Without including the images, transcribe each record precisely as it appears below.

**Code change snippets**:
<<<<
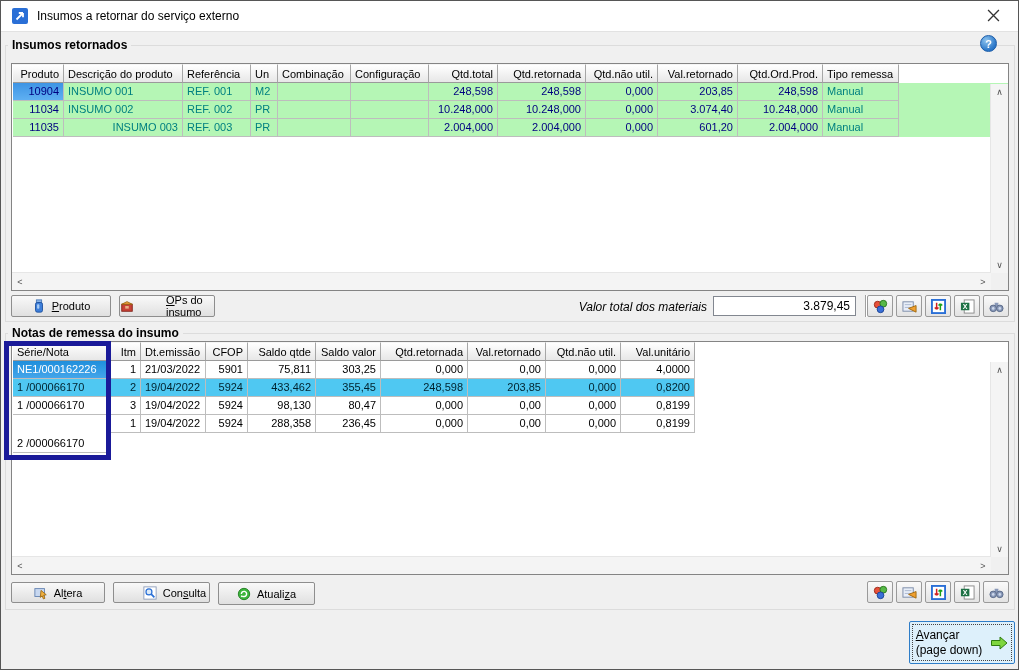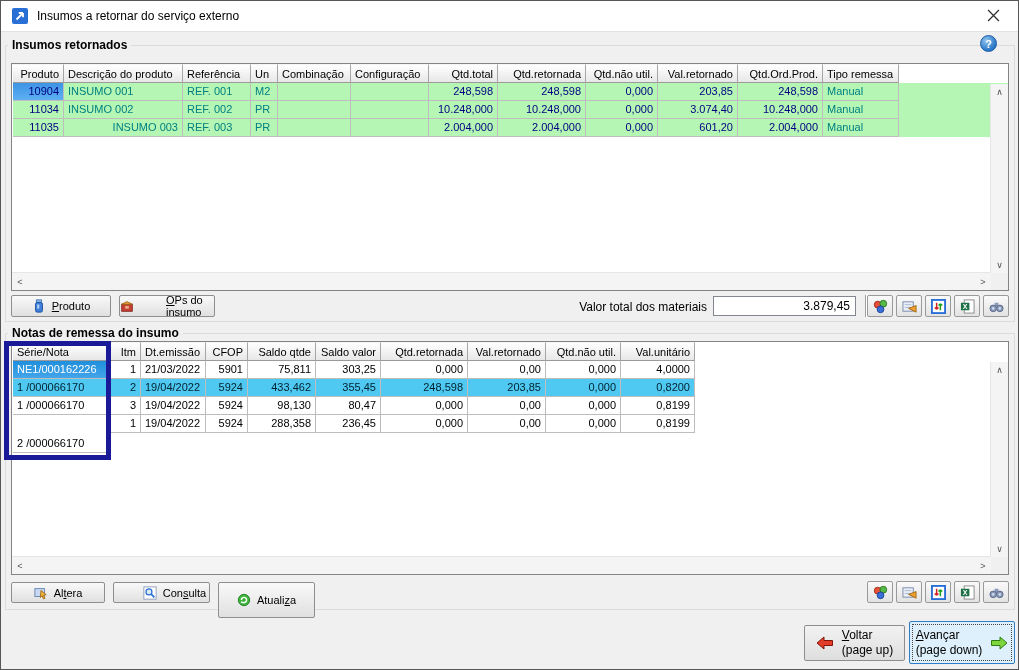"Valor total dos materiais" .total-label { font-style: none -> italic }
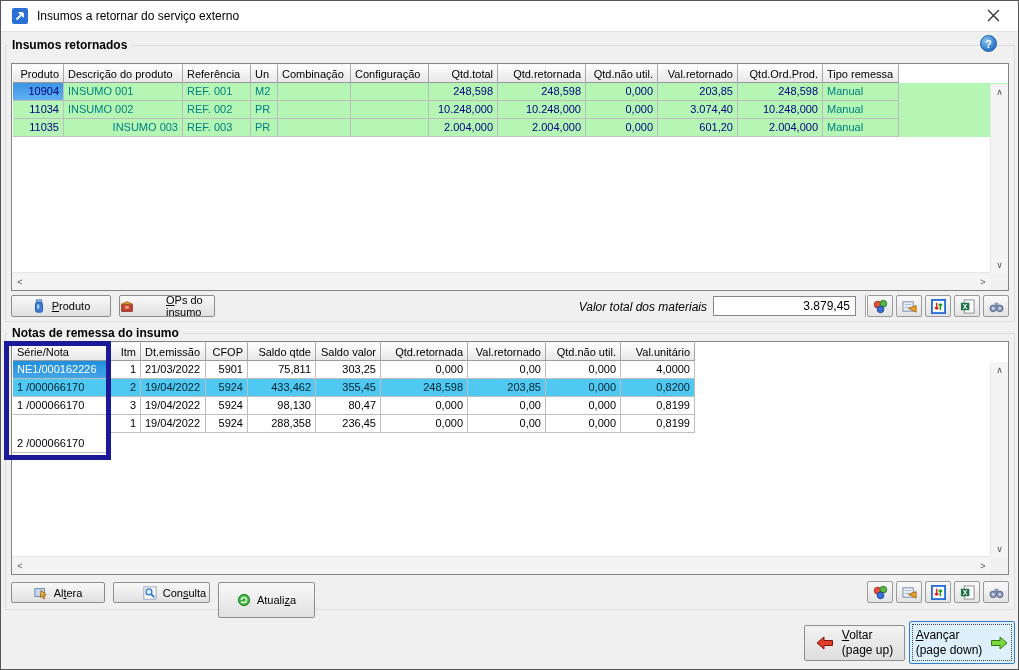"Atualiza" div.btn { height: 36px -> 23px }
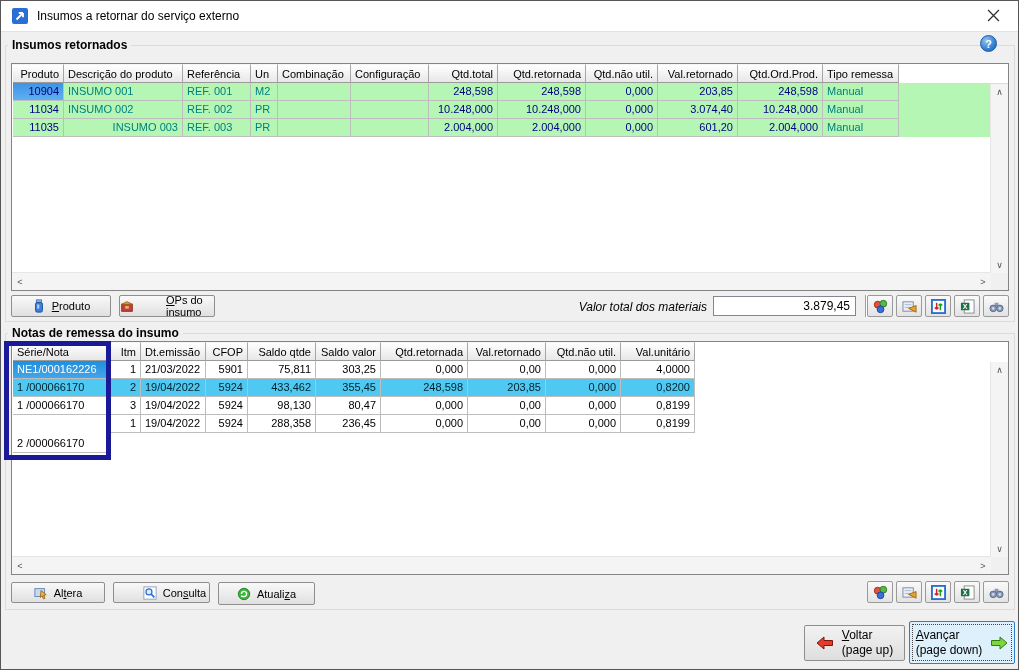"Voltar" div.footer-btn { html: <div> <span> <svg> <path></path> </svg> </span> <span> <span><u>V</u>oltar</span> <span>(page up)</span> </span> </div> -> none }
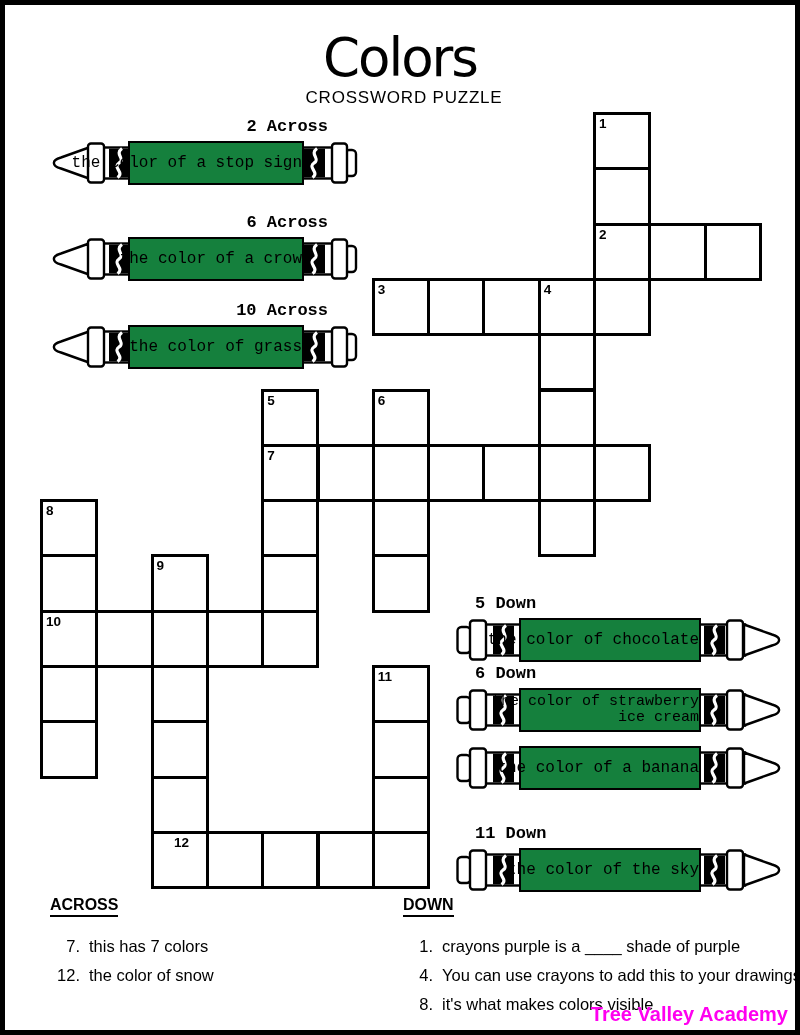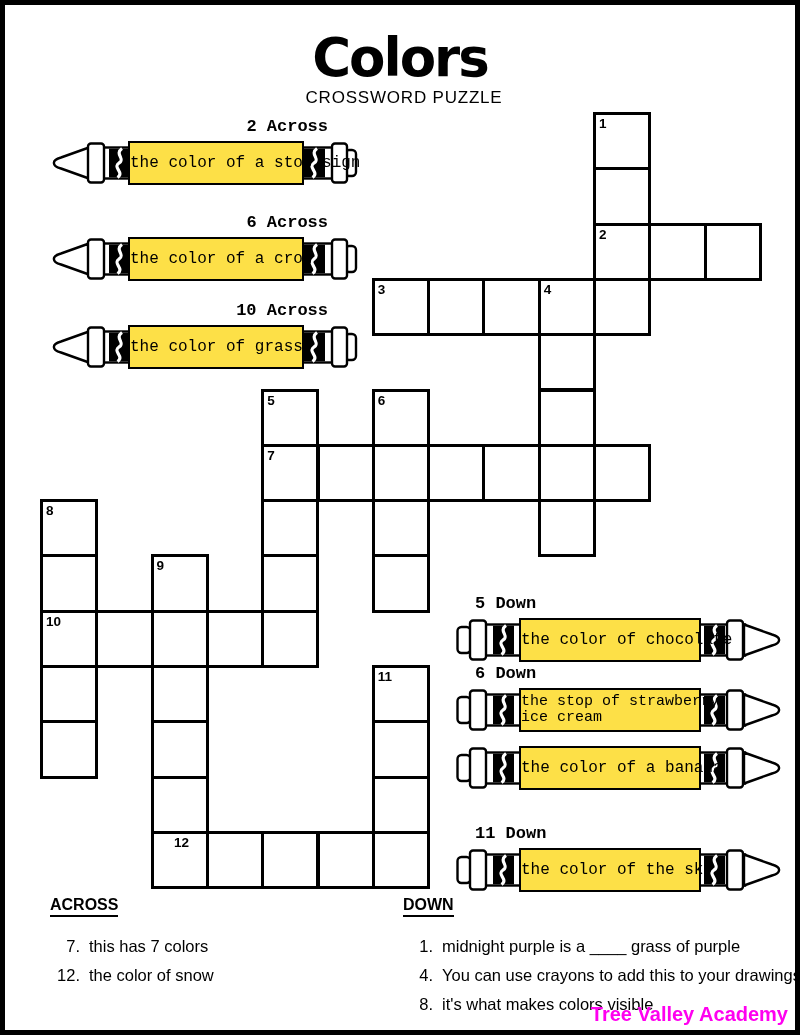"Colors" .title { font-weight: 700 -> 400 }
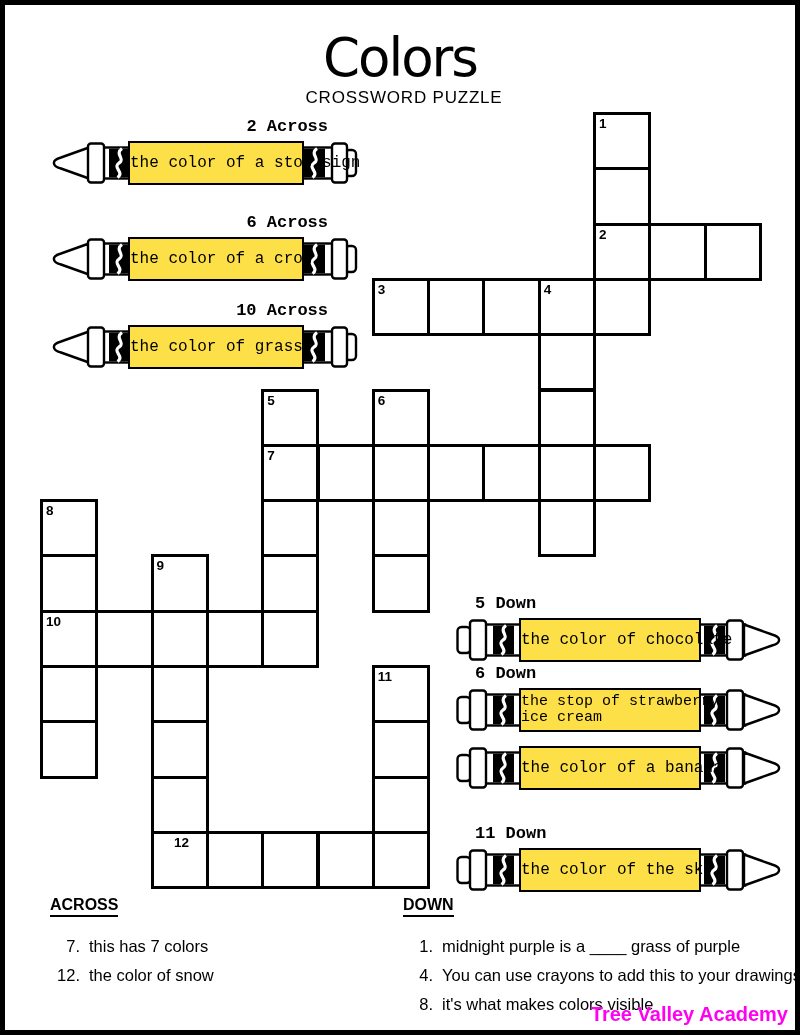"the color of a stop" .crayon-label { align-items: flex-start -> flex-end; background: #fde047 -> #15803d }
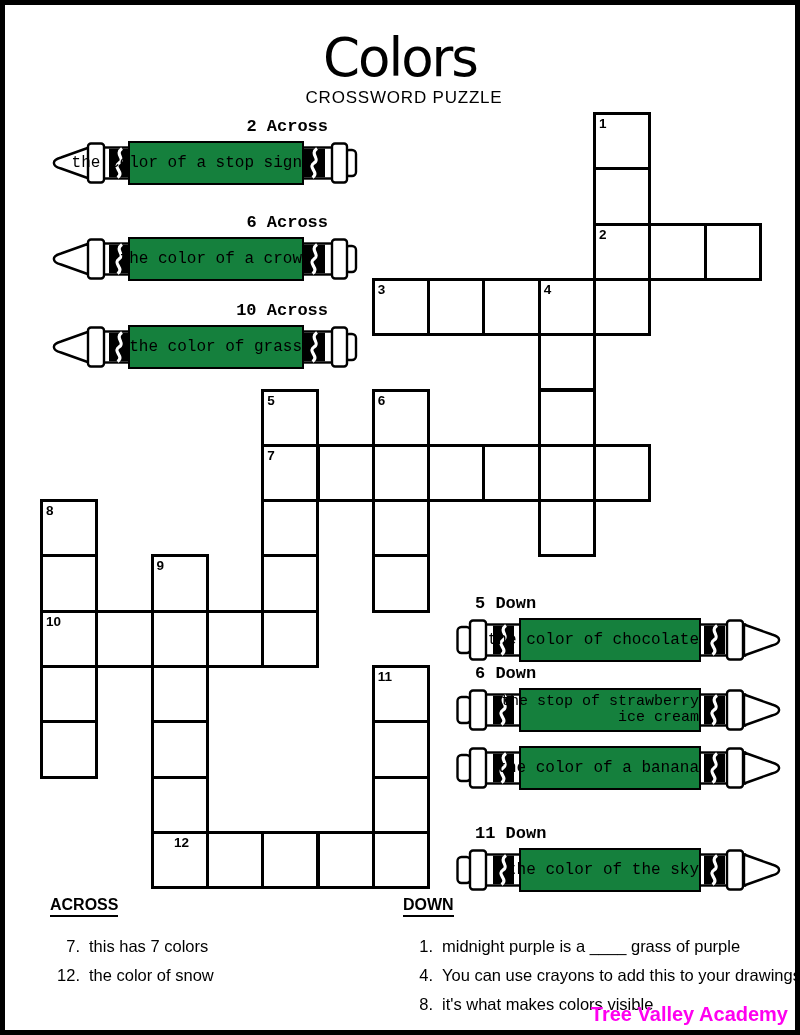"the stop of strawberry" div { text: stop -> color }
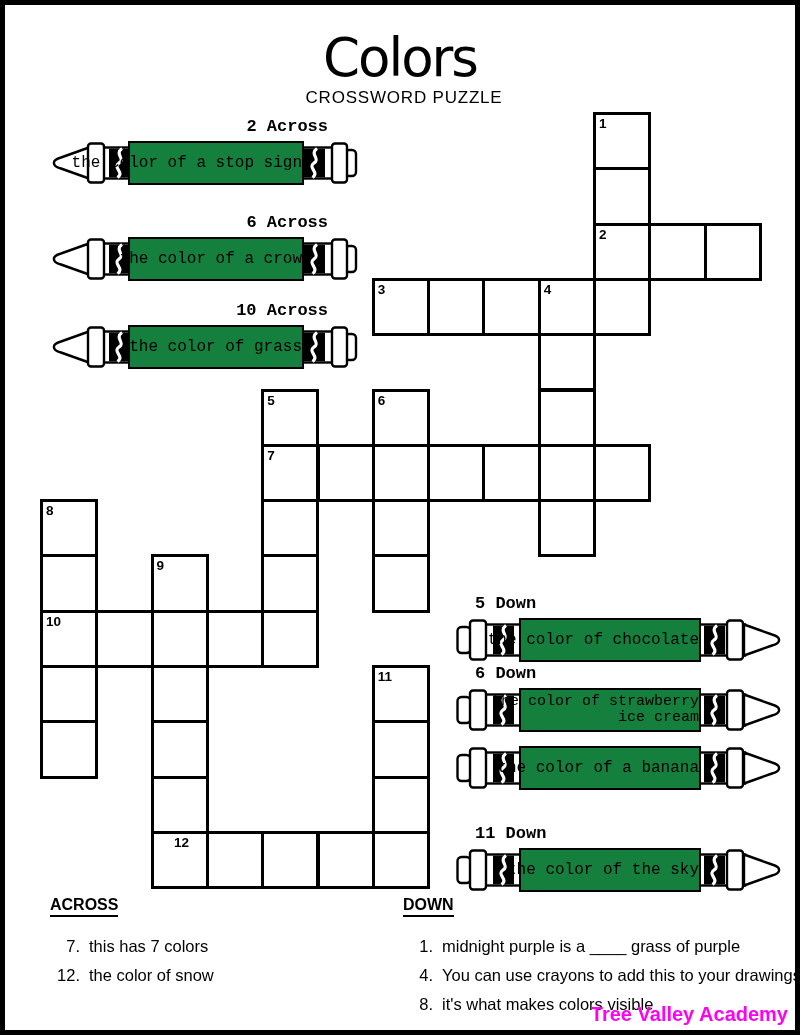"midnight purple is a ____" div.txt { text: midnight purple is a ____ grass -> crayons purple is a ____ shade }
>>>>
**Expected output**:
"Valor total dos materiais" .total-label { font-style: none -> italic }
"Atualiza" div.btn { height: 36px -> 23px }
"Voltar" div.footer-btn { html: <div> <span> <svg> <path></path> </svg> </span> <span> <span><u>V</u>oltar</span> <span>(page up)</span> </span> </div> -> none }
"Colors" .title { font-weight: 700 -> 400 }
"the color of a stop" .crayon-label { align-items: flex-start -> flex-end; background: #fde047 -> #15803d }
"the stop of strawberry" div { text: stop -> color }
"midnight purple is a ____" div.txt { text: midnight purple is a ____ grass -> crayons purple is a ____ shade }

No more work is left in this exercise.